Artinya: "Dari Ibnu Abbas,
menceritakan kisah ceramah Rasulullah saw untuk para wanita pada hari raya,
kemudian beliau menyuruh mereka para wanita untuk sedekah. Ibnu Abbas berkata:
"Rasulullah saw lalu memerintahkan mereka kaum wanita untuk bersedekah,
dan saya melihat tangan-tangan mereka melemparkan cincin gelang pada baju Bilal
yang dihamparkan." (HR. Bukhari).
Menurut kelompok ini, dalam
hadits di atas juga dikatakan bahwa Ibnu Abbas melihat tangan-tangan para
wanita yang melemparkan perhiasan-perhiasannya. Ini juga membuktikan bahwa
telapak tangan bukanlah aurat dan karenanya tidak wajib ditutup. Karena,
apabila telapak tangan juga aurat, tentu para wanita itu akan menutupnya dan
tidak akan menampakkannya.
Dalil lainnya adalah hadits
berikut ini:
Ibnu Abbas berkata: "Suatu
hari Fadhl bin Abbas membonceng Rasulullah saw. Tiba-tiba datang seorang wanita
dari bani Khats'am, meminta fatwa kepada Rasulullah saw.
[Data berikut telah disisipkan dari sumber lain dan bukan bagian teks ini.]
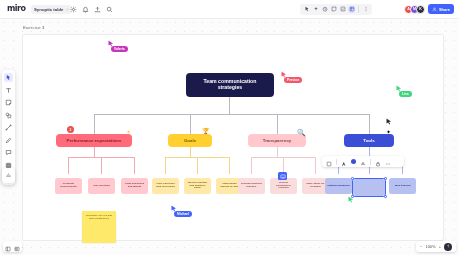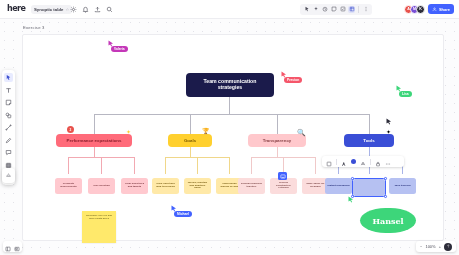--- a/index.html
+++ b/index.html
@@ -125,7 +125,7 @@
 <div id="app">
 
   <div id="topbar">
-    <div class="logo"><span>here</span></div>
+    <div class="logo"><span>miro</span></div>
 
     <div id="board-chip">
       <span id="board-title">Synoptic table</span>

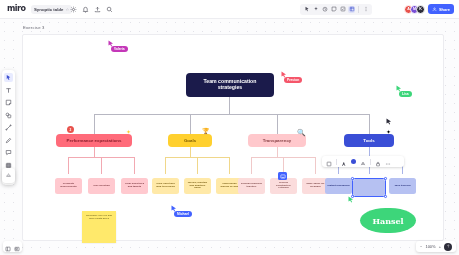--- a/index.html
+++ b/index.html
@@ -339,7 +339,6 @@
 
     <div id="sticky">Reminder: can you add more points here?</div>
 
-    <div id="hansel-shape">Hansel</div>
 
     <div class="cur" style="left:108px;top:22px;">
       <svg class="arrow" viewBox="0 0 12 14">

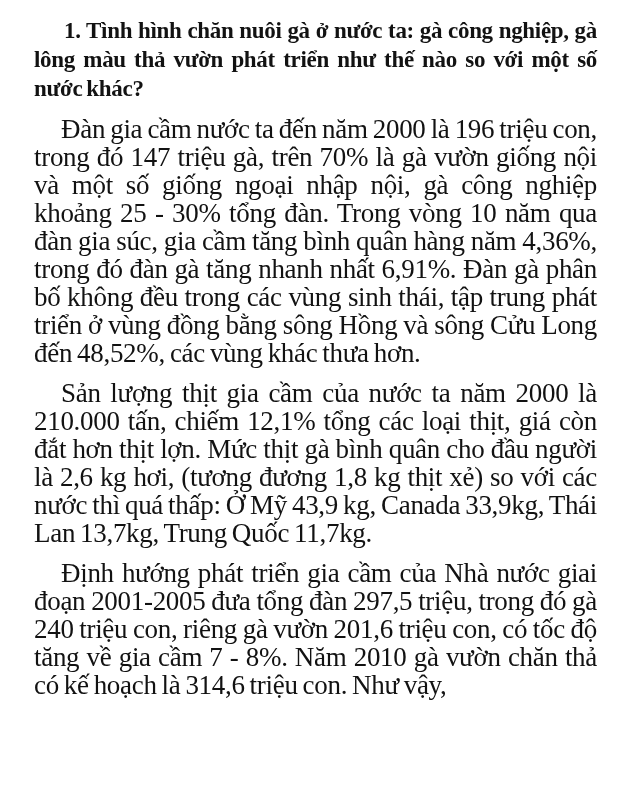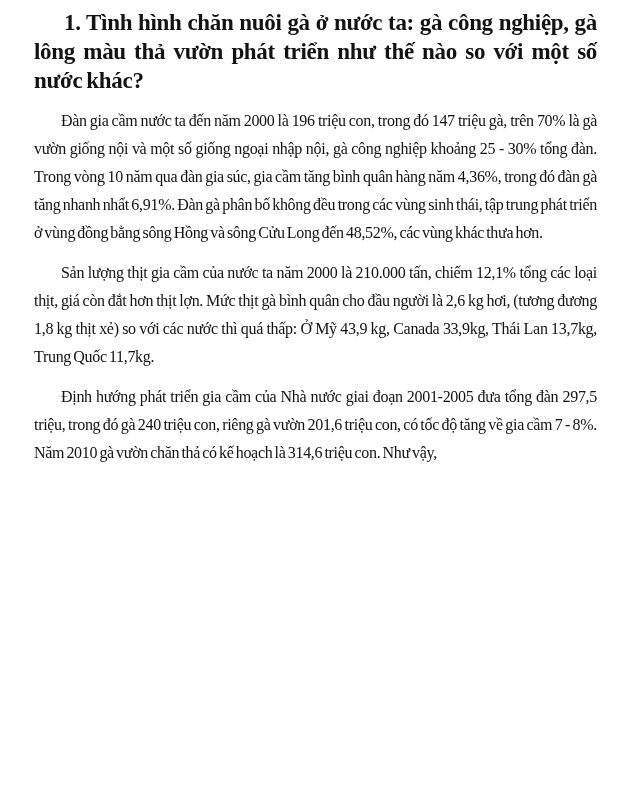--- a/index.html
+++ b/index.html
@@ -16,7 +16,7 @@
     box-sizing: border-box;
     width: 627px;
     height: 658px;
-    padding: 8px 30px 0 34px;
+    padding: 16px 30px 0 34px;
     background: #ffffff;
     font-family: "Liberation Serif", "DejaVu Serif", serif;
     color: #121212;

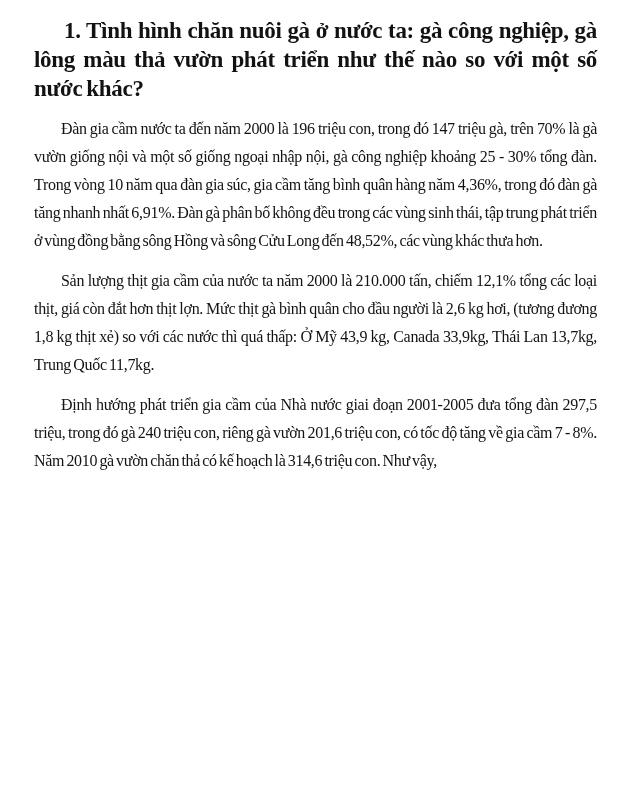--- a/index.html
+++ b/index.html
@@ -32,7 +32,7 @@
     margin: 0 0 12px 0;
   }
   .para {
-    font-size: 16px;
+    font-size: 27px;
     line-height: 28px;
     text-indent: 27px;
     margin: 12px 0 10px 0;

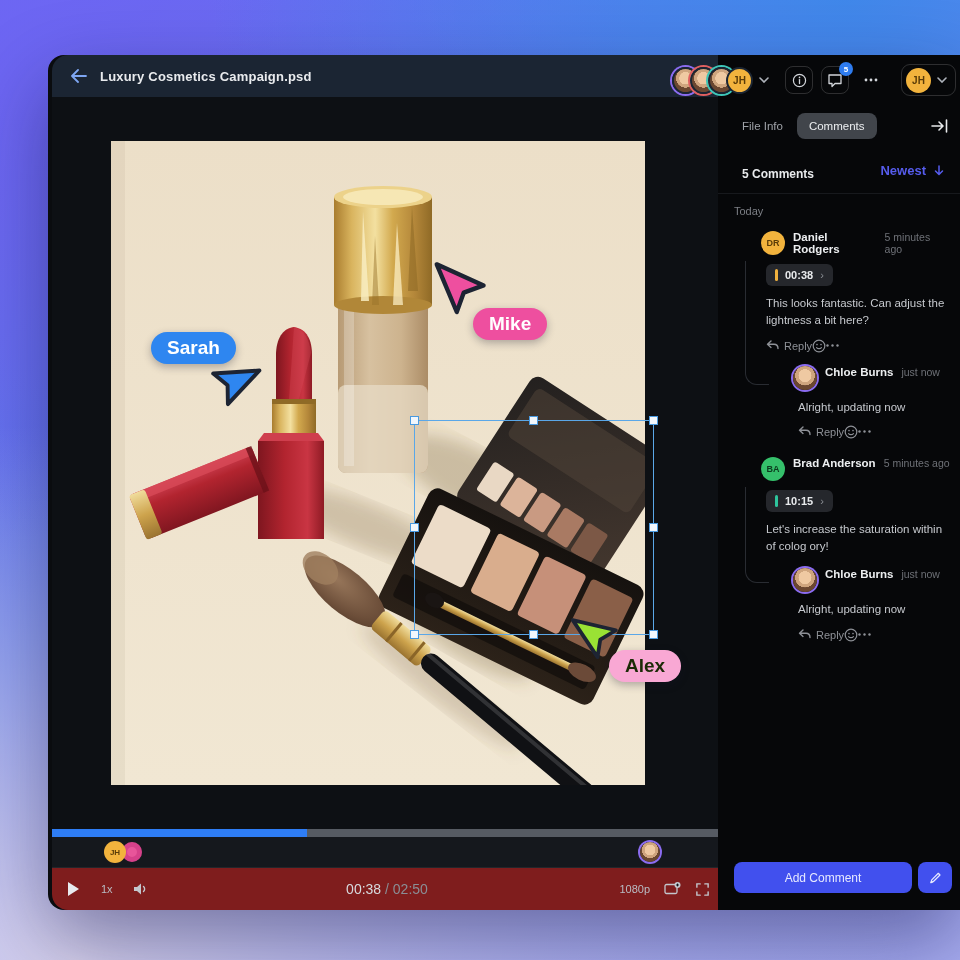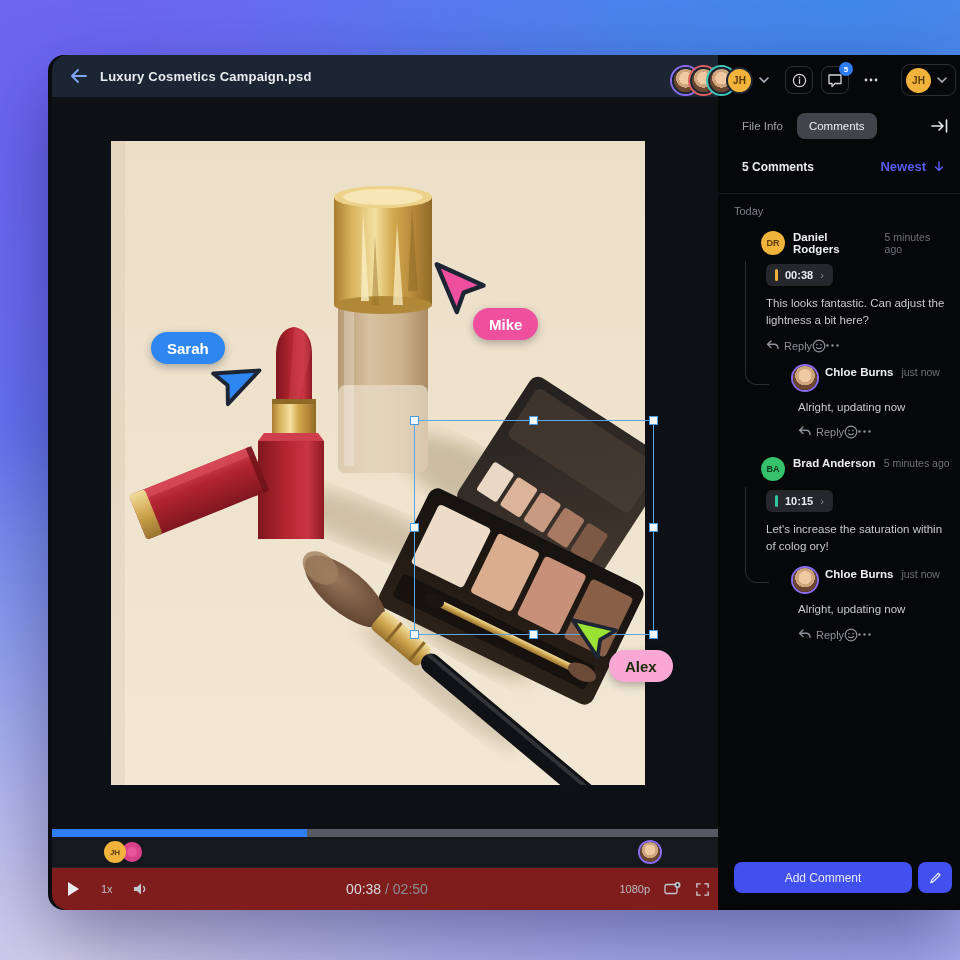--- a/index.html
+++ b/index.html
@@ -108,7 +108,7 @@
     padding:7px 12px; border-radius:8px; cursor:pointer; }
   .collapse-btn { margin-left:auto; display:flex; cursor:pointer; }
   .count-row { position:absolute; top:104px; left:24px; right:16px; display:flex; align-items:center; }
-  .count { font-size:12px; font-weight:700; color:#e8eaec; }
+  .count { font-size:12px; font-weight:700; color:#e8eaec;margin-top:8px; }
   .sort { margin-left:auto; display:flex; align-items:center; gap:8px; color:#565ced;
     font-size:13px; font-weight:600; cursor:pointer; }
   .panel-divider { position:absolute; top:138px; left:0; right:0; border-top:1px solid #17191d; }

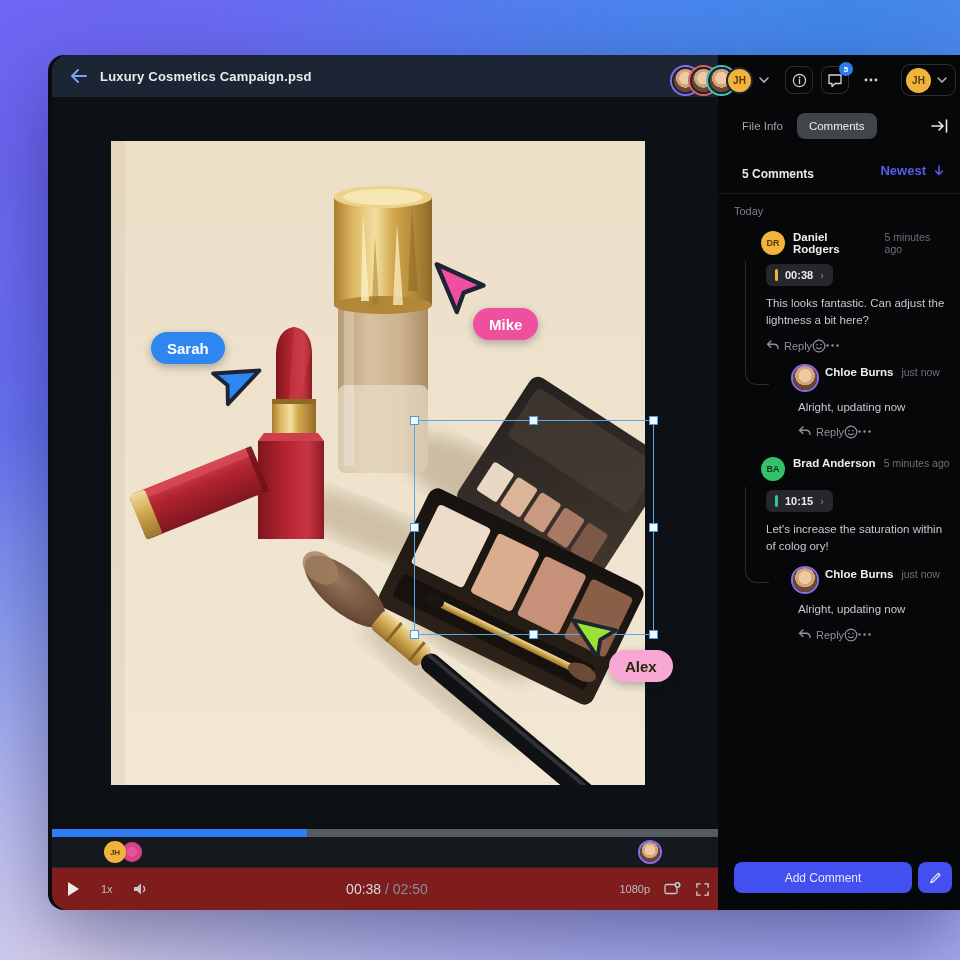--- a/index.html
+++ b/index.html
@@ -45,7 +45,7 @@
   
   .cursor { position:absolute; }
   .pill { position:absolute; height:32px; padding:0 16px; border-radius:16px;
-    display:flex; align-items:center; font-size:15px; font-weight:600; color:#fff;
+    display:flex; align-items:center; font-size:19px; font-weight:600; color:#fff;
     box-shadow:0 3px 8px rgba(20,20,40,.3); white-space:nowrap; }
   .pill-sarah { left:40px; top:191px; background:#2e86f0; }
   .pill-mike  { left:362px; top:167px; background:#ee4f9f; }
Fadhl lalu melihat
wanita tersebut dan wanita itupun menatapnya (terjadi adu pandang). Rasulullah
saw lalu memalingkan muka Fadhl ke arah yang lain." (HR. Bukhari Muslim).
Menurut kelompok ini, hadits ini
juga menjadi dalil bahwa muka bukanlah aurat dan karenanya tidak wajib ditutup.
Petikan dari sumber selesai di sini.